■ WHAT YOU SHOULD DO ■
Set down the records exactly, and omit any image found in them.

==================================================

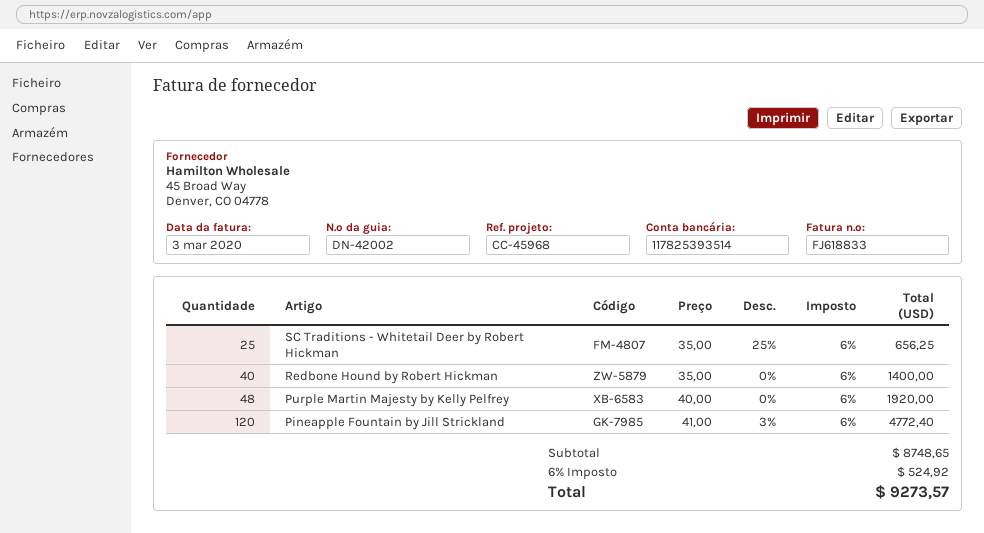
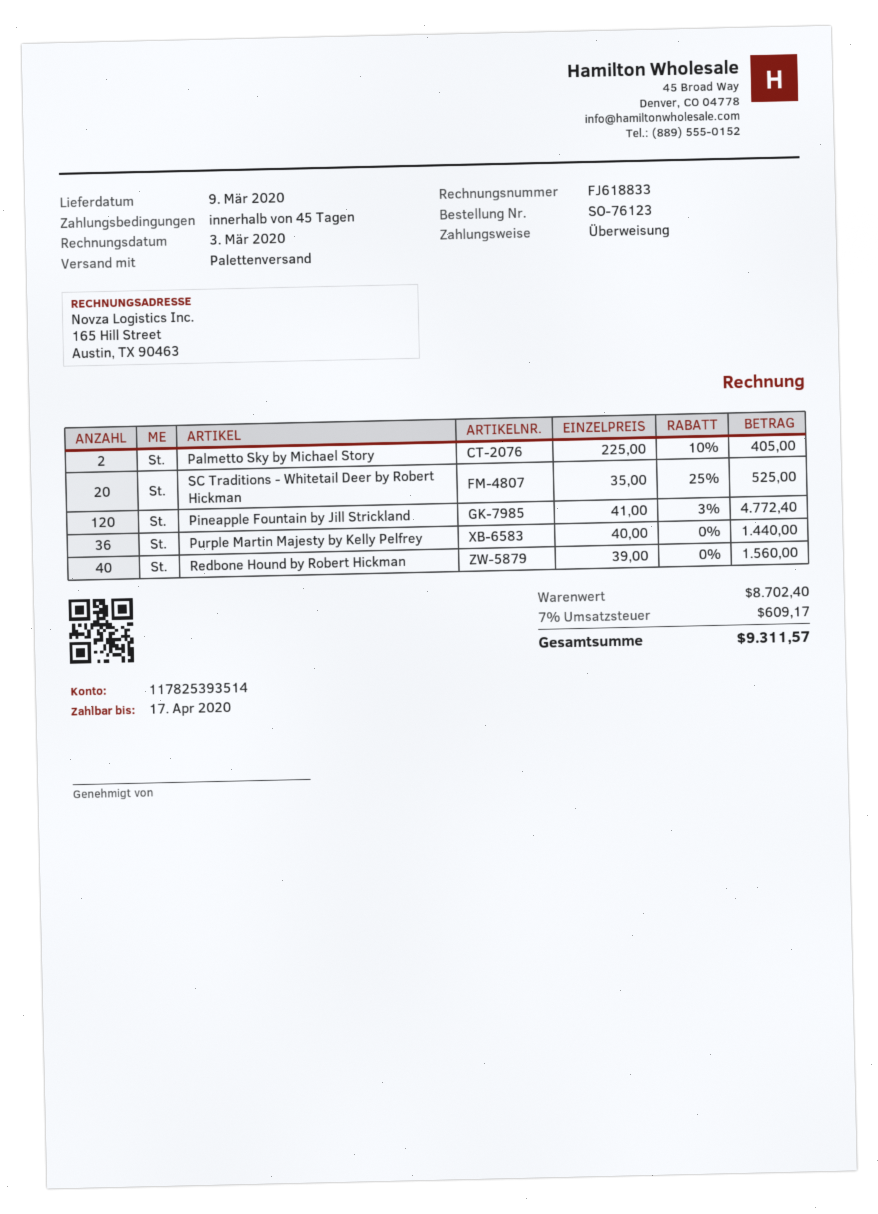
SC Traditions - Whitetail Deer by Robert Hickman: 25 x 35.00 - 25% = 656.25 -> 20 x 35.00 - 25% = 525.00
Redbone Hound by Robert Hickman: 40 x 35.00 = 1400.00 -> 40 x 39.00 = 1560.00
Purple Martin Majesty by Kelly Pelfrey: 48 x 40.00 = 1920.00 -> 36 x 40.00 = 1440.00
Palmetto Sky by Michael Story: none -> 2 x 225.00 - 10% = 405.00
subtotal: 8748.65 -> 8702.40
tax: 6% = 524.92 -> 7% = 609.17
total: 9273.57 -> 9311.57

==================================================

■ RESPONSE TO THIS EXERCISE ■
SC Traditions - Whitetail Deer by Robert Hickman: 25 x 35.00 - 25% = 656.25 -> 20 x 35.00 - 25% = 525.00
Redbone Hound by Robert Hickman: 40 x 35.00 = 1400.00 -> 40 x 39.00 = 1560.00
Purple Martin Majesty by Kelly Pelfrey: 48 x 40.00 = 1920.00 -> 36 x 40.00 = 1440.00
Palmetto Sky by Michael Story: none -> 2 x 225.00 - 10% = 405.00
subtotal: 8748.65 -> 8702.40
tax: 6% = 524.92 -> 7% = 609.17
total: 9273.57 -> 9311.57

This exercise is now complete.